Women who exercise routinely will have:
• less interventions during birth
• fewer Cesarean births
• shorter labors
• less risk for gestational diabetes
• lower rates of depression
General Exercise Guidelines:
• Thirty minutes of moderate exercise almost every day is appropriate for a normal pregnancy. (If you were inactive pre-pregnancy, you will need to start at a much slower level).
• Make sure you balance exercise with periods of rest and relaxation.
• Listen to your body; it is possible to hurt yourself, even with gentle exercise. As your belly grows, your center of gravity changes, joints soften, and positions or exercises that were easy become challenging. Listen to your body if it says “I need a break.” Avoid long periods in the supine position (lying directly on your back).
• Pay special attention to hydration, heart rate and body temperature. If you start to feel overheated, you should slow down and stop.
• No directed abdominal exercises after 20 weeks of pregnancy. As your baby and belly grow, abdominal muscles separate and focused strong abdominal exercise will exacerbate the separation.
• Enjoy sex during pregnancy. Enjoyment of sex during pregnancy is a healthy, satisfying part of a couple’s total relationship. Female orgasm during late pregnancy will cause uterine contractions, which are harmless to the baby and will not cause premature labor. (If orgasm did cause labor, induction of labor would be a simple, fun procedure!) Different positions for intercourse will need to be used as the woman’s abdomen enlarges. Any position which is comfortable is safe. Increased or decreased desire in women is normal both during pregnancy and the postpartum period.

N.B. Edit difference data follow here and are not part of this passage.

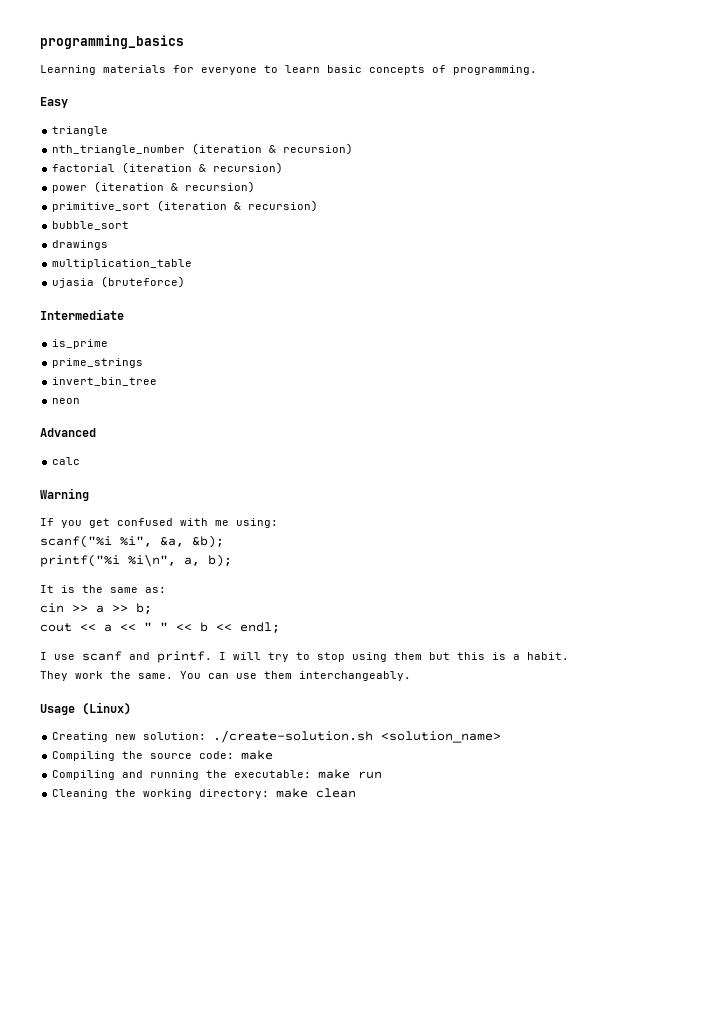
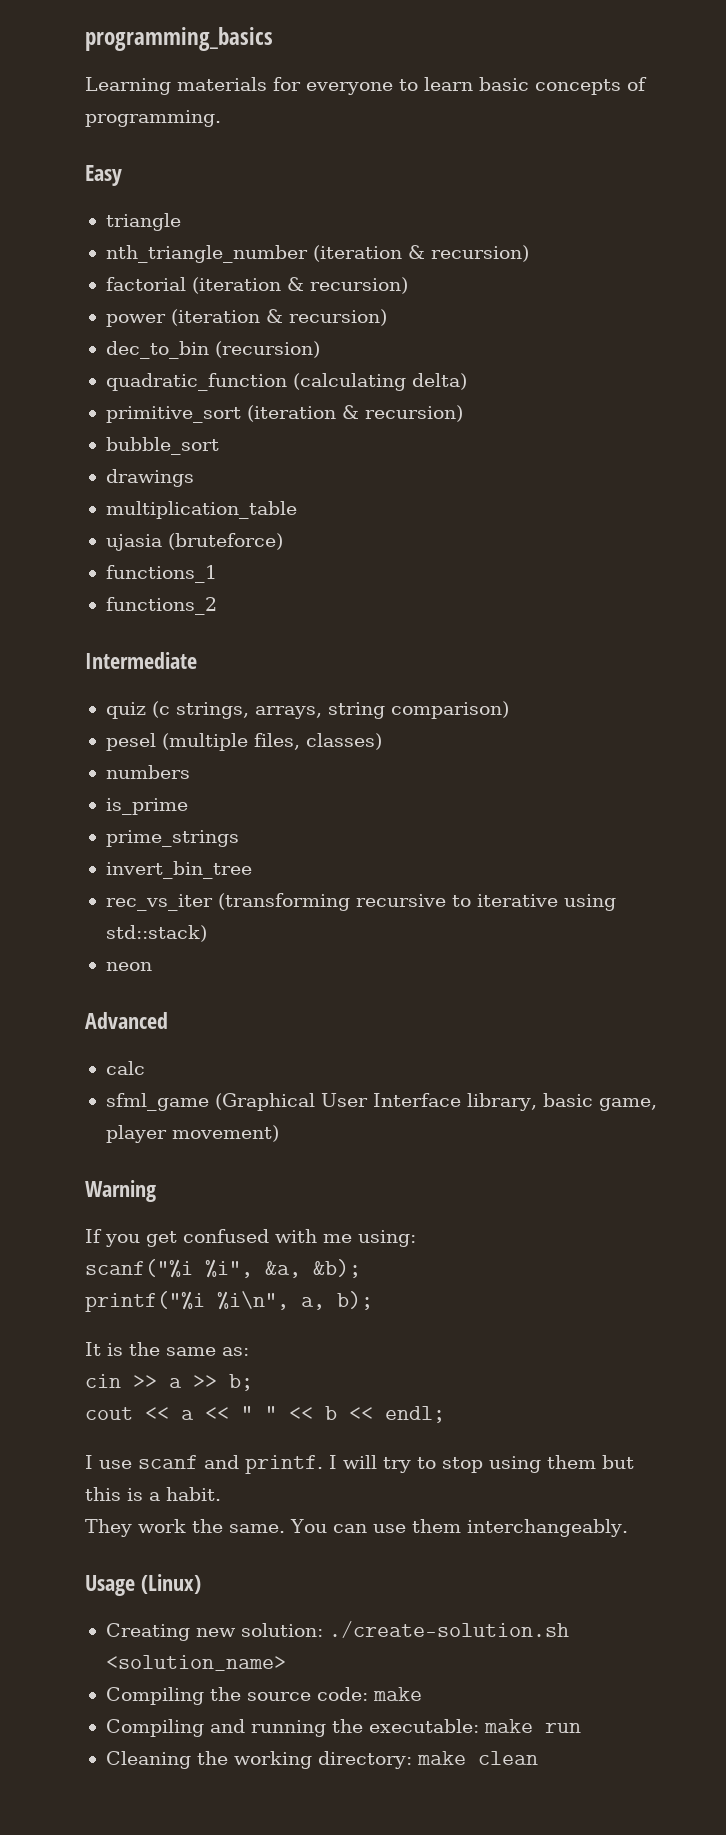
+ dec_to_bin (recursion)
+ quadratic_function (calculating delta)
+ functions_1
+ functions_2
+ quiz (c strings, arrays, string comparison)
+ pesel (multiple files, classes)
+ numbers
  is_prime
  prime_strings
  invert_bin_tree
+ rec_vs_iter (transforming recursive to iterative using std::stack)
  neon
  Advanced
  calc
+ sfml_game (Graphical User Interface library, basic game, player movement)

• Intercourse should be avoided under the following conditions:
• After the membranes (bag of water) have ruptured – there is danger of infection.

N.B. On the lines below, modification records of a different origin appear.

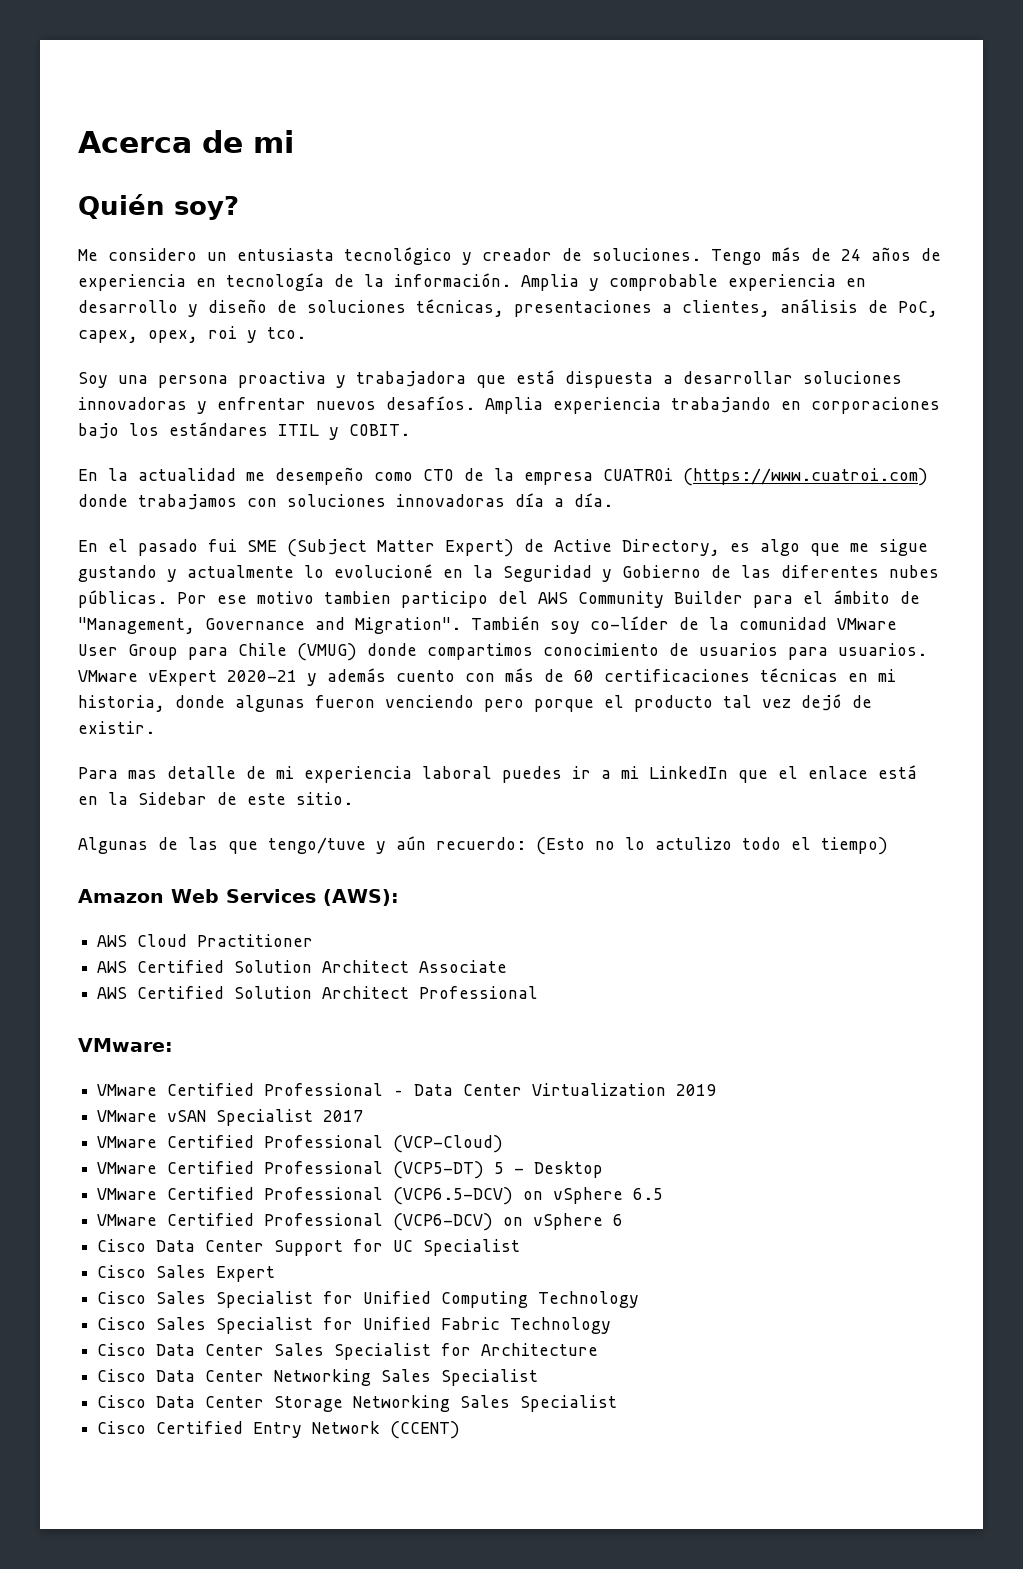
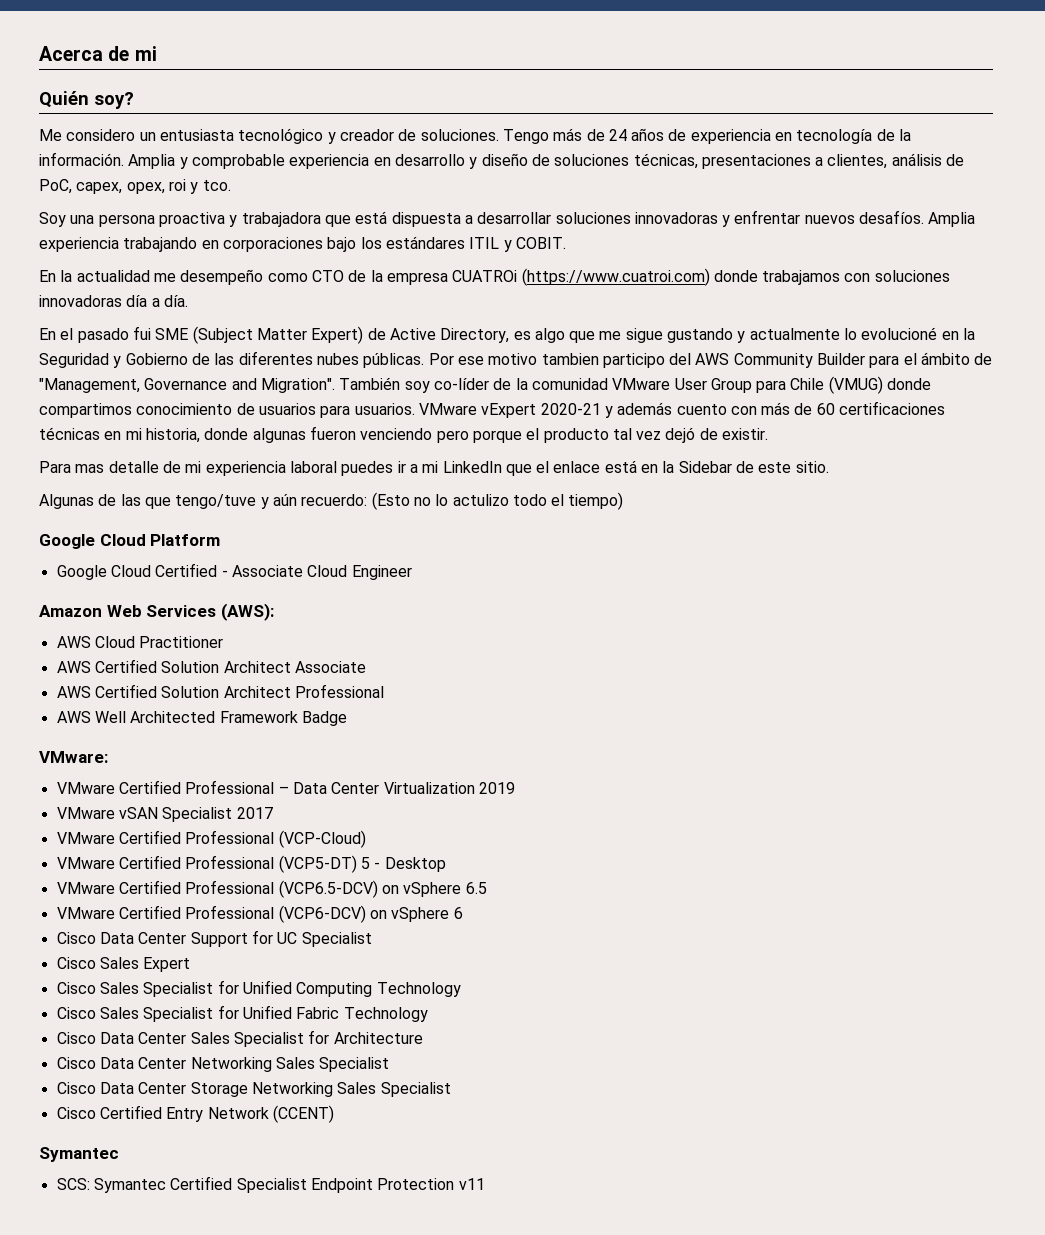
+ Google Cloud Platform
+ Google Cloud Certified - Associate Cloud Engineer
+ AWS Well Architected Framework Badge
  Cisco Certified Entry Network (CCENT)
+ Symantec
+ SCS: Symantec Certified Specialist Endpoint Protection v11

• When bleeding or premature labor occurs, or if you have been told that there is a medical reason to avoid sex (such as with Placenta Previa)
• Women who have had repeated miscarriages (more than 2) should avoid intercourse during the time they usually miscarry.

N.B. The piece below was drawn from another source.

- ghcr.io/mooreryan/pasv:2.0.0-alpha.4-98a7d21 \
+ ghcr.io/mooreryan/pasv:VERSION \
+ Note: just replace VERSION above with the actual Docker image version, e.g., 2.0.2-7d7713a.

• The only sexual activity reported as dangerous is blowing air into the vagina of a pregnant woman. This can detach the placenta from the uterine wall and/or cause an air embolism. If you have questions about sex, please feel free to discuss them with the nurse-midwives.
• Travel if you wish. All types of travel are permitted during a normal low risk pregnancy. In pregnancies after 36 weeks, you should consider the fact that you may end up giving birth in an unfamiliar place with an unfamiliar provider. Try not to travel more than one hour away from your planned facility for your birth. Air travel is permitted as long as the airplane cabin is pressurized. Most airlines require a letter from your provider after 34 weeks gestation. Travel to high altitude locations is also permitted up to approximately 6000 feet. Be sure to drink plenty of water and walk around intermittently during the trip (every 60-90 minutes)
• Prepare your birth plan. You may develop a birth plan during your childbirth education class with your partner. Please be realistic and limit to two pages. Decide who you want to be with you and what each person will do to help. Be sure to tell your healthcare provider of any special procedures that you would like or want to avoid. Be sure when you complete your birth plan or “wish list” you discuss it in detail with your healthcare provider(s).
• Purchase and properly install an infant car seat. Most if not all states have child seat safety laws. Please obtain an infant car seat by 36 weeks so you may safely transport your newborn to and from home.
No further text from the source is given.